Dans quelle galère m’étais-je mise ? Pourquoi proposer une interview alors que j’ai horreur d’interviewer ! Je n’aime écrire que des guides de voyage, sur le terrain, avec Lucas; des papiers de société pour lesquels j’enquête auprès de gens qui me font confiance parce que je leur ressemble; et des bios, seule, le nez dans la doc. C’est à elles que va ma préférence. La matière est là, alignée sur le sol, je pioche et j’opère. Une autopsie en quelque sorte. J’analyse l’âge, les excès, le cœur et ses amours, les passions destructrices ou porteuses d’espoir, la vie, la mort, le passé, l’héritage... Je suis seule avec des fantômes.

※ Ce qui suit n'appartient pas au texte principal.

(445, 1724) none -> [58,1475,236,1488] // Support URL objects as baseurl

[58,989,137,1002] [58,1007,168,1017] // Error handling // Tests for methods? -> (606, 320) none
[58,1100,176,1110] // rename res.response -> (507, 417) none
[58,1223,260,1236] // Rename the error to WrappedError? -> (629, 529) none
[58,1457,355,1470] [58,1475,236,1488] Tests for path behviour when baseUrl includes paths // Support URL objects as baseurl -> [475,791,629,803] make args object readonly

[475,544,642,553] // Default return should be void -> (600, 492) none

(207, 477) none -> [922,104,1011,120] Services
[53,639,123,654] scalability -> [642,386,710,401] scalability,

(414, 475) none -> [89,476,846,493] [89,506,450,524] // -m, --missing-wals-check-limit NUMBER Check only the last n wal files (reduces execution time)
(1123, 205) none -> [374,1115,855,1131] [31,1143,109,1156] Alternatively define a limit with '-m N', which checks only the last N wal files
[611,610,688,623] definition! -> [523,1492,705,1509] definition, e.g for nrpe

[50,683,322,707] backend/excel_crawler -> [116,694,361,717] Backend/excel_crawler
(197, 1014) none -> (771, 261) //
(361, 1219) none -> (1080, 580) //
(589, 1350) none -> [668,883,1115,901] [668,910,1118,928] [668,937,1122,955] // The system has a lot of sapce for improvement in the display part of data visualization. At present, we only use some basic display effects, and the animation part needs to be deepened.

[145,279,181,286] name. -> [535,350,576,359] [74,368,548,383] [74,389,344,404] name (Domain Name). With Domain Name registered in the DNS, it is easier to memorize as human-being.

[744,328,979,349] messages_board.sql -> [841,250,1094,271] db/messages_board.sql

Mais une interview ! Que peut-il sortir d’un dialogue entre une solitaire et une sauvage ?
Par malchance, j’avais obtenu le rendez-vous.
Je devais faire vite. Replonger dans les Flamants , les deux polars qui avaient suivi et le petit dernier, un recueil de poèmes très écolos.
Le jour venu je suis fébrile : McKye m’impressionne. Et puis comment vais-je m’habiller
?
Être à l’aise, surtout. J’ai fouillé mon placard, t-shirt, jean et pull noir, ma petite veste kaki, une écharpe. Non, pas mes baskets, mes mocassins de cuir fauve. Mon sac fourre-tout, mon stylo, mon carnet Moleskine, celui de Chatwin et d’Hemingway.
Maintenant je suis devant elle, et son regard me transperce, et j’en perds mes moyens, et je vais la foirer cette interview. Je le sens.